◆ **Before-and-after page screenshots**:
::::::::::

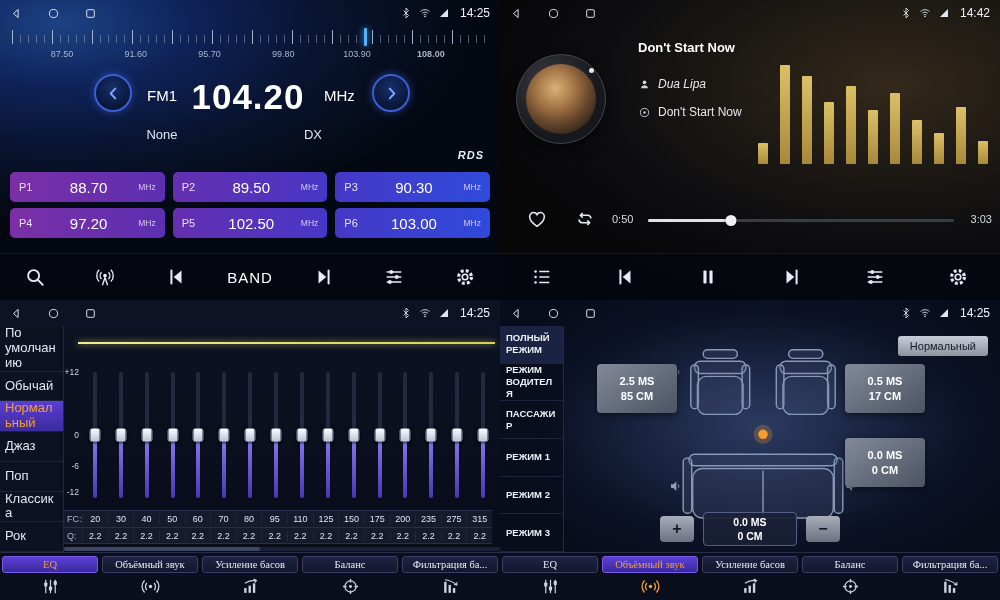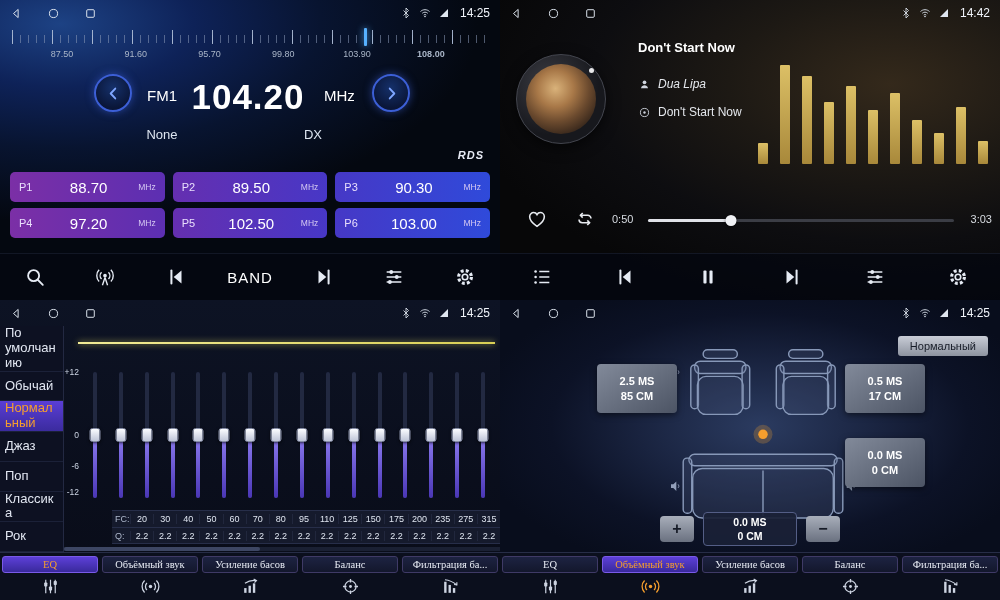--- a/index.html
+++ b/index.html
@@ -89,21 +89,21 @@
   .eq-preset.active { background:linear-gradient(180deg,#5a3ed6,#3b2b9e); color:#f59e2d; }
   .eq-curve { position:absolute; left:78px; right:5px; top:42px; height:2px; background:linear-gradient(90deg,#f2ec96,#d9cf55); box-shadow:0 0 6px rgba(233,224,100,.8); }
   .gain-scale span { position:absolute; left:62px; width:17px; text-align:right; font-size:8.5px; color:#cdd5e4; }
   .g1 { top:67px; } .g2 { top:130px; } .g3 { top:161px; } .g4 { top:187px; }
   .eq-sliders { position:absolute; left:82px; right:4px; top:72px; height:126px; display:flex; }
   .band-col { flex:1; position:relative; cursor:pointer; }
   .band-track { position:absolute; left:50%; transform:translateX(-50%); top:0; bottom:0; width:4px; background:#222941; border-radius:2px; }
   .band-fill { position:absolute; left:0; right:0; bottom:0; background:linear-gradient(180deg,#8d7cf0,#4a36b5); border-radius:2px; }
   .band-knob { position:absolute; left:50%; transform:translateX(-50%); width:11px; height:14px; border-radius:3px;
     background:linear-gradient(180deg,#fbfcff,#bfc5d8); border:1px solid #878ea6; box-shadow:0 1px 3px rgba(0,0,0,.7); }
-  .fcq-row { position:absolute; left:64px; right:0; height:17px; background:#151a2c; border-top:1px solid #272e49; display:flex; align-items:center;margin-left:48px; }
+  .fcq-row { position:absolute; left:64px; right:8px; height:17px; background:#151a2c; border-top:1px solid #272e49; display:flex; align-items:center; }
   #fc-row { top:210px; } #q-row { top:227px; border-bottom:1px solid #272e49; }
   .fcq-label { width:18px; font-size:9px; color:#aeb8cc; padding-left:3px; }
   .fcq-cells { flex:1; display:flex; height:100%; align-items:center; }
   .fcq-cell { flex:1; text-align:center; font-size:9px; color:#dfe5f0; border-left:1px solid rgba(90,100,140,.18); }
   .eq-scrollbar { position:absolute; left:64px; right:0; top:247px; height:4px; background:#1a2033; cursor:pointer; }
   .eq-scrollthumb { width:45%; height:100%; background:#3d4663; border-radius:2px; }
 
   
   .tabbar { position:absolute; left:0; right:0; bottom:0; height:48px; background:#0b0f1d; border-top:1px solid #272d47; display:flex; z-index:7; }
   .tab { width:20%; display:flex; flex-direction:column; cursor:pointer;font-family:Liberation Serif, serif; }
@@ -740,20 +740,28 @@
         <svg class="st-ic" viewBox="0 0 24 24">
             <use href="#sym-wifi"></use>
           </svg>
         <svg class="st-ic" viewBox="0 0 24 24">
             <use href="#sym-signal"></use>
           </svg>
         <span class="time">14:25</span>
       </div>
     </div>
 
+    <div class="modes" id="field-modes">
+        <div class="mode active">ПОЛНЫЙ РЕЖИМ</div>
+        <div class="mode">РЕЖИМ ВОДИТЕЛЯ</div>
+        <div class="mode">ПАССАЖИР</div>
+        <div class="mode">РЕЖИМ 1</div>
+        <div class="mode">РЕЖИМ 2</div>
+        <div class="mode">РЕЖИМ 3</div>
+      </div>
     <button class="normal-btn">Нормальный</button>
 
     <svg class="car" viewBox="0 0 200 220">
       <g fill="rgba(80,95,130,0.22)" stroke="#8798b8" stroke-width="1.5">
 
         <rect x="37" y="14" width="36" height="9" rx="4.5"></rect>
         <rect x="28" y="26" width="54" height="13" rx="6"></rect>
         <rect x="24" y="30" width="8" height="46" rx="4"></rect>
         <rect x="78" y="30" width="8" height="46" rx="4"></rect>
         <rect x="31" y="42" width="48" height="40" rx="9"></rect>

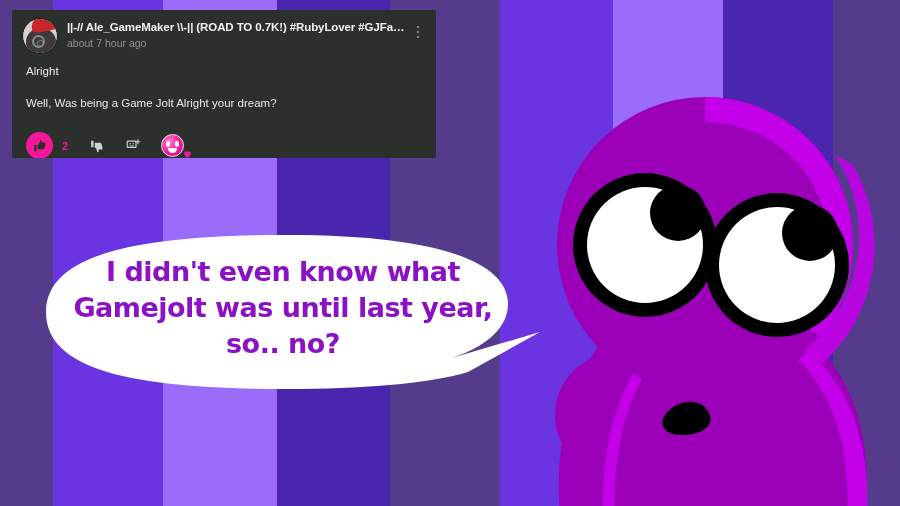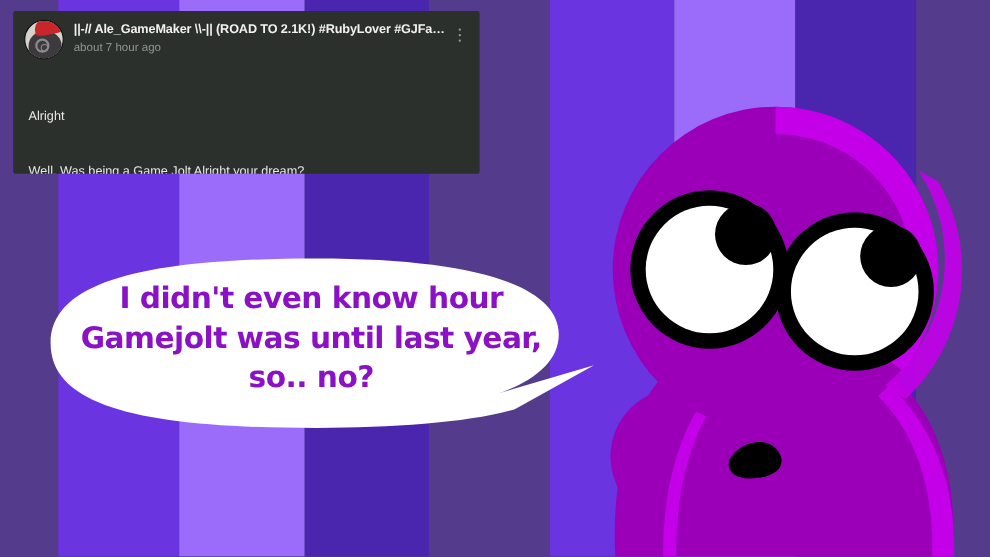--- a/index.html
+++ b/index.html
@@ -50,21 +50,21 @@
     letter-spacing:-0.1px; line-height:14px;
   }
   .timestamp { color:#8e938f; font-size:10.5px; line-height:16px; margin-top:1px; }
   .kebab {
     flex:0 0 16px; width:16px; height:24px; display:flex; flex-direction:column;
     align-items:center; justify-content:center; gap:2.5px; cursor:pointer; margin-top:2px;
   }
   .kebab i { display:block; width:2.5px; height:2.5px; border-radius:50%; background:#9aa09b; }
 
   .post-body { padding:10px 14px 0 14px; }
-  .post-line { color:#e8e8e8; font-size:11.5px; line-height:15px; margin-bottom:17px;margin-top:35px; }
+  .post-line { color:#e8e8e8; font-size:11.5px; line-height:15px; margin-bottom:17px; }
 
   .actions { display:flex; align-items:center; padding:4px 14px 0 14px; gap:0; }
   .like-btn {
     width:27px; height:27px; border-radius:50%; background:#F5189D;
     display:flex; align-items:center; justify-content:center; cursor:pointer;
   }
   .like-count { color:#F5189D; font-size:11px; font-weight:bold; margin-left:9px; }
   .dislike-btn { margin-left:22px; cursor:pointer; display:flex; align-items:center; }
   .sticker-btn { margin-left:22px; cursor:pointer; display:flex; align-items:center; }
   .reaction-chip { margin-left:20px; position:relative; width:23px; height:23px; cursor:pointer; }
@@ -136,37 +136,37 @@
   <div class="bubble-wrap">
     <svg class="bubble-svg" viewBox="0 0 520 160" preserveAspectRatio="none">
       <path d="M250 3
                C400 3 470 30 470 72
                C470 100 440 120 400 130
                L502 100 L430 140
                C390 152 320 157 250 157
                C100 157 8 140 8 80
                C8 22 100 3 250 3 Z" fill="#FFFFFF"></path>
     </svg>
-    <div class="bubble-text">I didn't even know hour Gamejolt was until last year, so.. no?</div>
+    <div class="bubble-text">I didn't even know what Gamejolt was until last year, so.. no?</div>
   </div>
 
   <div class="post-card">
 
     <div class="post-head">
 
       <div class="avatar">
         <div class="av-face"></div>
         <div class="av-spiral"></div>
         <div class="av-hat">
           
         </div>
       </div>
 
       <div class="head-text">
-        <div class="username">||-// Ale_GameMaker \\-|| (ROAD TO 2.1K!) #RubyLover #GJFa…</div>
+        <div class="username">||-// Ale_GameMaker \\-|| (ROAD TO 0.7K!) #RubyLover #GJFa…</div>
         <div class="timestamp">about 7 hour ago</div>
       </div>
 
       <div class="kebab">
         <i></i>
         <i></i>
         <i></i>
       </div>
     </div>
 

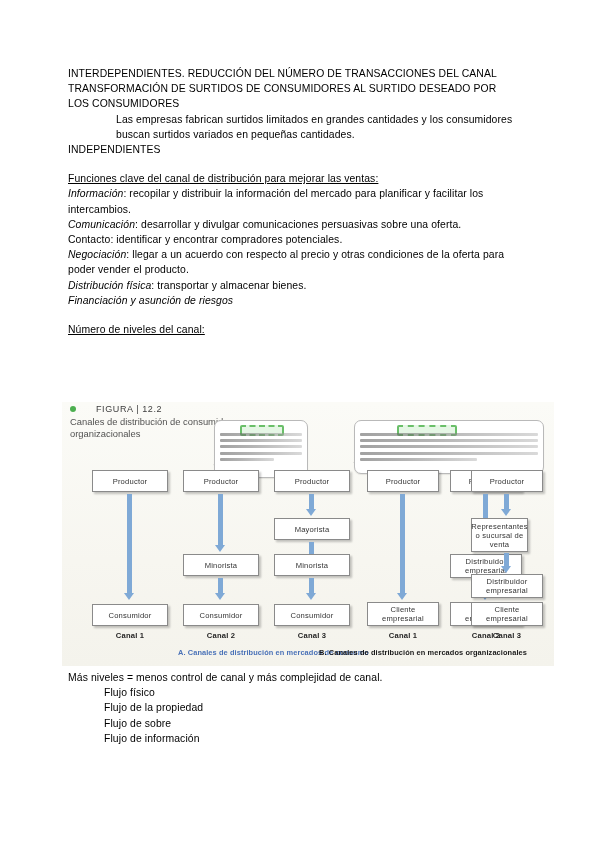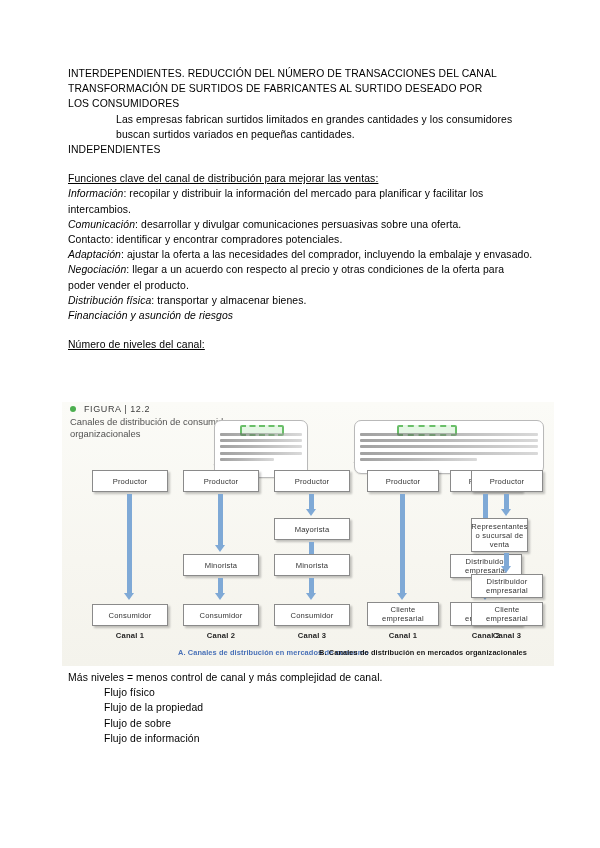--- a/index.html
+++ b/index.html
@@ -55,21 +55,21 @@
     left: 8px;
     top: 2px;
     width: 200px;
   }
   .fig-label {
     font-size: 9px;
     color: #3d3d3d;
     letter-spacing: 0.6px;
     display: flex;
     align-items: center;
-    gap: 8px;
+    gap: 20px;
   }
   .fig-dot {
     width: 6px; height: 6px;
     border-radius: 50%;
     background: #4caf50;
     display: inline-block;
   }
   .fig-caption {
     font-size: 9.4px;
     color: #2b2b2b;
@@ -182,43 +182,40 @@
   .flow-item { margin-left: 36px; }
 </style>
 </head>
 <body>
 
 <div class="page">
 
   <div class="content">
 
     <p class="para">INTERDEPENDIENTES. REDUCCIÓN DEL NÚMERO DE TRANSACCIONES DEL CANAL</p>
-    <p class="para">TRANSFORMACIÓN DE SURTIDOS DE FABRICANTES AL SURTIDO DESEADO POR</p>
+    <p class="para">TRANSFORMACIÓN DE SURTIDOS DE CONSUMIDORES AL SURTIDO DESEADO POR</p>
     <p class="para">LOS CONSUMIDORES</p>
 
     <p class="para indent">Las empresas fabrican surtidos limitados en grandes cantidades y los consumidores</p>
     <p class="para indent">buscan surtidos variados en pequeñas cantidades.</p>
 
     <p class="para">INDEPENDIENTES</p>
 
     <div class="gap-md"></div>
 
     <p class="para underline">Funciones clave del canal de distribución para mejorar las ventas:</p>
 
     <p class="para">
       <span class="ital">Información</span><span>: recopilar y distribuir la información del mercado para planificar y facilitar los intercambios.</span>
     </p>
     <p class="para">
       <span class="ital">Comunicación</span><span>: desarrollar y divulgar comunicaciones persuasivas sobre una oferta.</span>
     </p>
     <p class="para">
       <span>Contacto</span><span>: identificar y encontrar compradores potenciales.</span>
-    </p>
-    <p class="para">
-      <span class="ital">Adaptación</span><span>: ajustar la oferta a las necesidades del comprador, incluyendo la embalaje y envasado.</span>
     </p>
     <p class="para">
       <span class="ital">Negociación</span><span>: llegar a un acuerdo con respecto al precio y otras condiciones de la oferta para poder vender el producto.</span>
     </p>
     <p class="para">
       <span class="ital">Distribución física</span><span>: transportar y almacenar bienes.</span>
     </p>
     <p class="para ital">Financiación y asunción de riesgos</p>
 
     <div class="gap-md"></div>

::::::::::

◆ **Your objective**:
Nothing but the lines from the first line of the data above through the line holding "position:absolute; left:78px; right:5px;" may appear in the response, copied exactly and without pictures.

◆ **Response to this exercise**:
--- a/index.html
+++ b/index.html
@@ -89,21 +89,21 @@
   .eq-preset.active { background:linear-gradient(180deg,#5a3ed6,#3b2b9e); color:#f59e2d; }
   .eq-curve { position:absolute; left:78px; right:5px; top:42px; height:2px; background:linear-gradient(90deg,#f2ec96,#d9cf55); box-shadow:0 0 6px rgba(233,224,100,.8); }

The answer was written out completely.